The combination of the international financial crisis and the deep erosion of much of Cuba’s export capacity in recent years by policy errors and natural disasters, resulted in a very serious liquidity shortage, forcing the government to further curtail essential imports. It also led to extraordinary measures to enhance the liquidity of the Central Bank and other state banks. Among these was the wholesale freezing of hard currency assets deposited in Cuban banks by subsidiaries of foreign companies. Other measures included the severe rationing of foreign currency to government enterprises, suspension of payments to foreign trade creditors and greater use of barter trade with Venezuela to generate cash flow. This paper examines available data regarding Cuba’s international liquidity in recent years and the extraordinary measures taken by the government.
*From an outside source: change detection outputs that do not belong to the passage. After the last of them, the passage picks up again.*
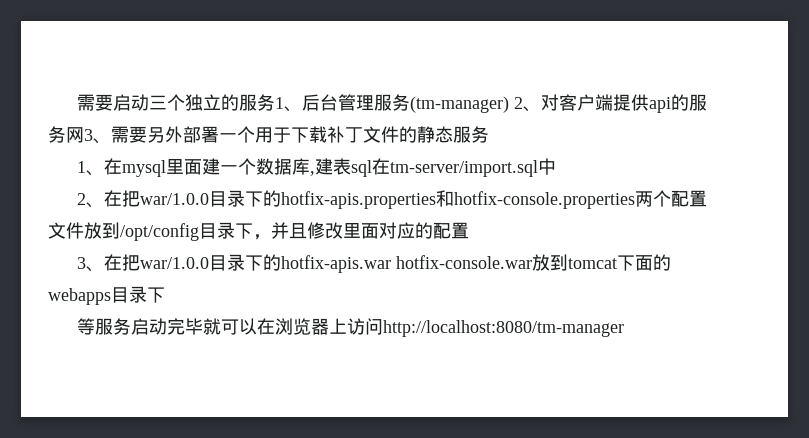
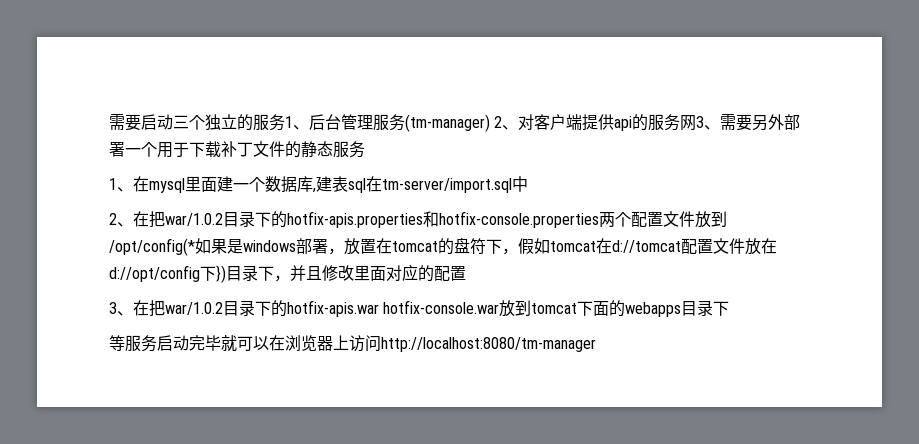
[140,193,210,205] war/1.0.0 -> [165,213,223,226] war/1.0.2
[120,223,199,241] /opt/config -> [109,237,777,256] [109,265,226,283] /opt/config(*如果是windows部署，放置在tomcat的盘符下，假如tomcat在d://tomcat配置文件放在d://opt/config下})
[140,257,210,269] war/1.0.0 -> [165,302,223,315] war/1.0.2

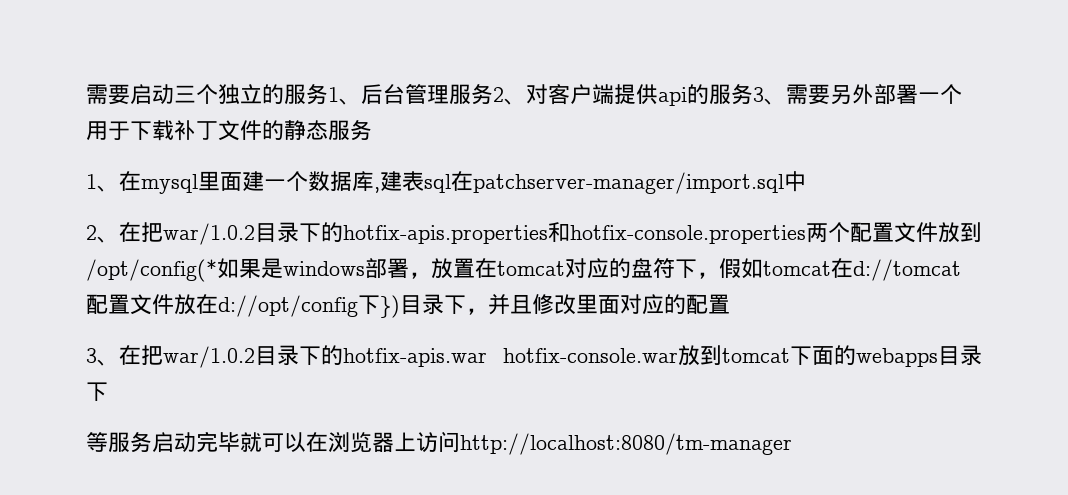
[405,114,490,132] (tm-manager) -> (493, 94) none
[680,115,697,131] 网 -> (753, 94) none
[382,178,512,193] tm-server/import.sql -> [473,172,784,194] patchserver-manager/import.sql
(438, 246) none -> [565,258,609,279] 对应

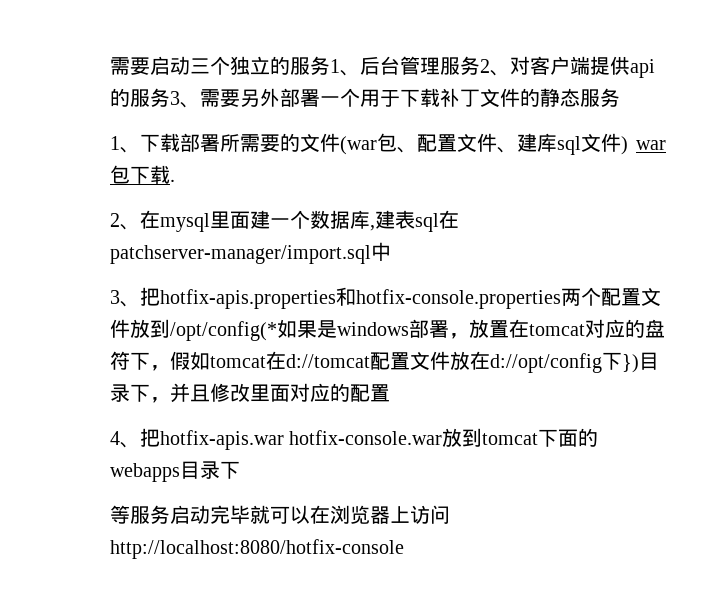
(119, 188) none -> [140,133,666,155] [110,165,175,184] [110,213,140,230] 下载部署所需要的文件(war包、配置文件、建库sql文件) war包下载. // 2、
[86,222,343,245] 2、在把war/1.0.2目录下的 -> [110,287,160,307] 3、把
[86,345,343,368] 3、在把war/1.0.2目录下的 -> [110,428,160,448] 4、把
[460,433,792,455] http://localhost:8080/tm-manager -> [110,539,404,559] http://localhost:8080/hotfix-console

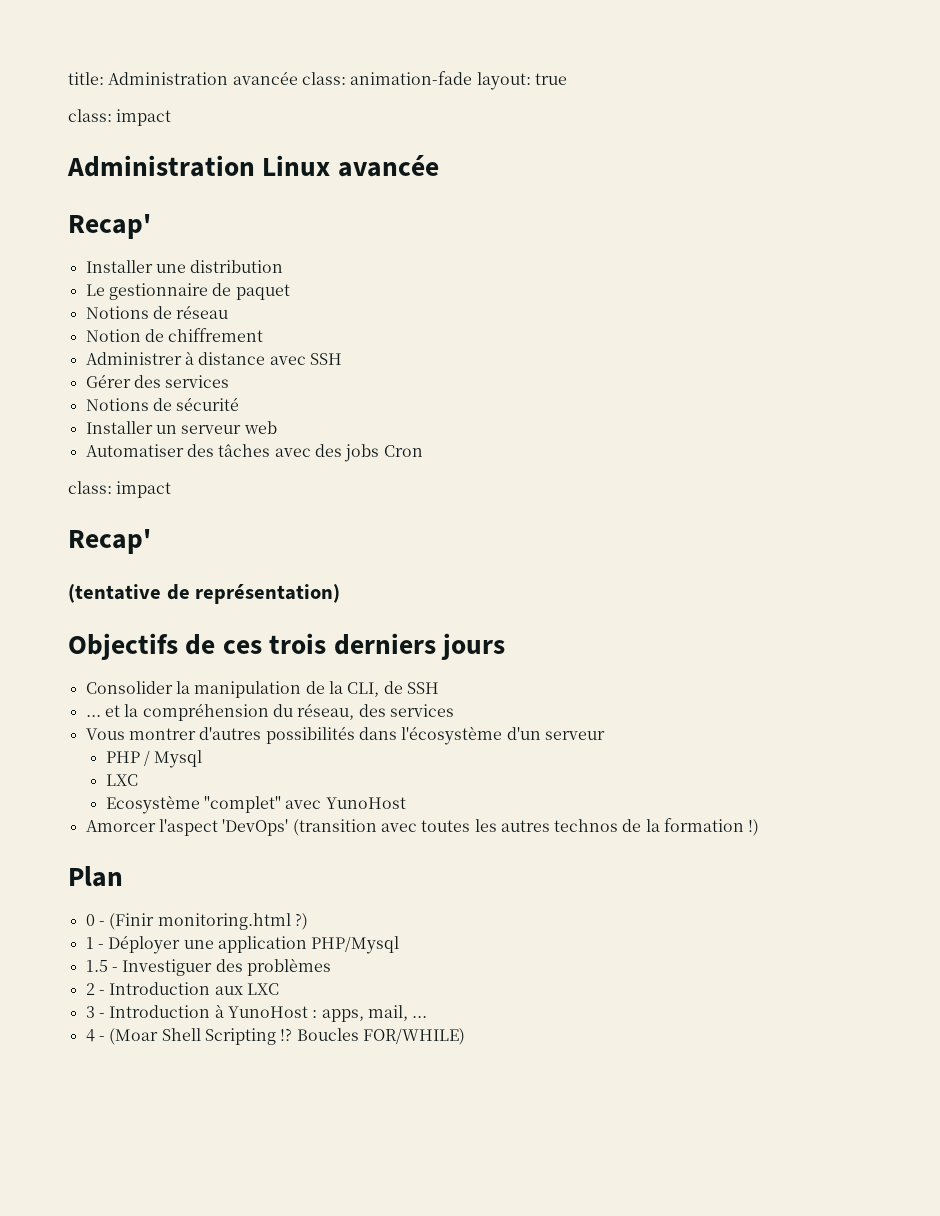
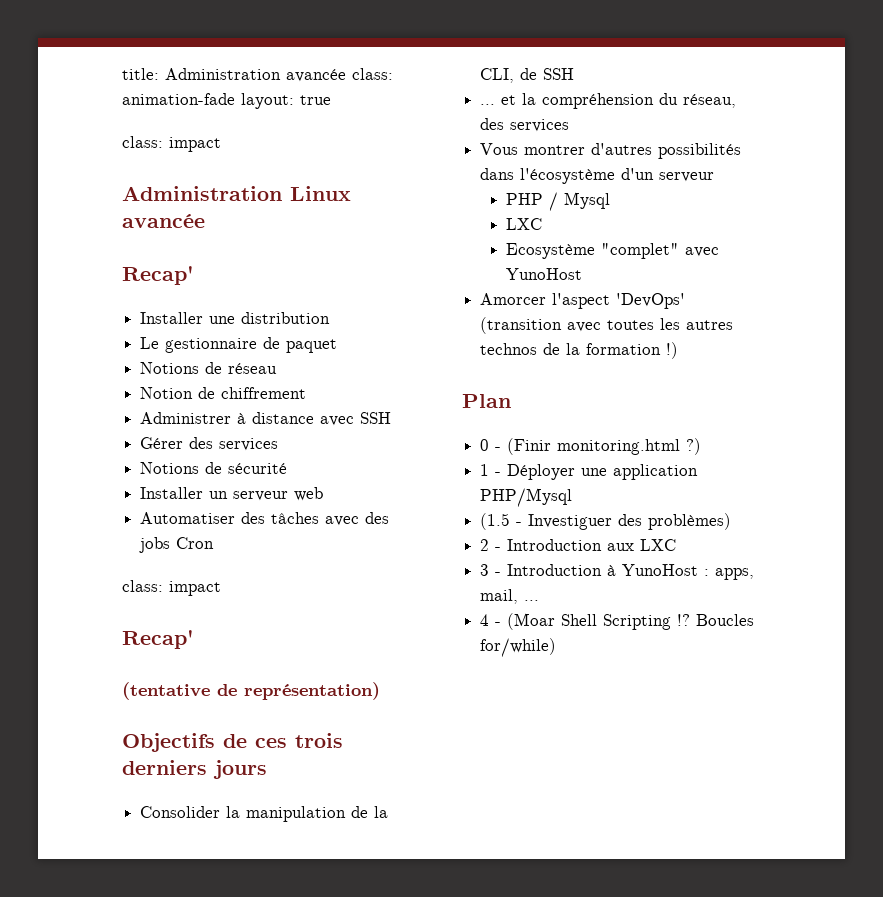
[85,960,108,972] 1.5 -> [480,513,511,530] (1.5
[246,958,331,976] problèmes -> [648,513,732,530] problèmes)
[362,1028,465,1045] FOR/WHILE) -> [480,638,557,657] for/while)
CURTAILMENT OF INTERNATIONAL BANK FINANCE AND BUILD-UP OF CUBAN ASSETS
Finance to Cuban national entities by international banks declined markedly in the two years between December 2007 and December 2009, according to data from the Bank of International Settlements (BIS). In that two-year period, total loans and other finance by banks in the 42 developed and emerging countries and offshore centers that report to the BIS fell by $951 million, from $2935 million to $1984 million.1 This decline is mostly the result of an actual reduction in financing flows and not of exchange rate fluctuations. When adjusted for exchange rate fluctuations. the decline in financing was $895 million during the same two-year period. Preliminary BIS data for the first quarter of 2010 shows a further fall of $159 million.
Figure 1 shows that the stagnation and decline of bank financing to Cuba is part of a secular trend in the last ten years, which was accelerated by the international financial crisis of 2007–2009. The figure measures bank lending in current US dollars, euros and in dollars of constant December 2000 exchange rates. This last measure shows the sharpest contraction, stressing an even more severe fall in real financing than the data would show in current dollars or euros.2 Data on the term structure of lending at the end of 2009 shows no change in the estimated average maturity of loans of recent years at about 1.4 years. Most bank financing to Cuba is trade finance, and apparently extended credit lines have comparable terms in spite of Cuban requests for longer tenors.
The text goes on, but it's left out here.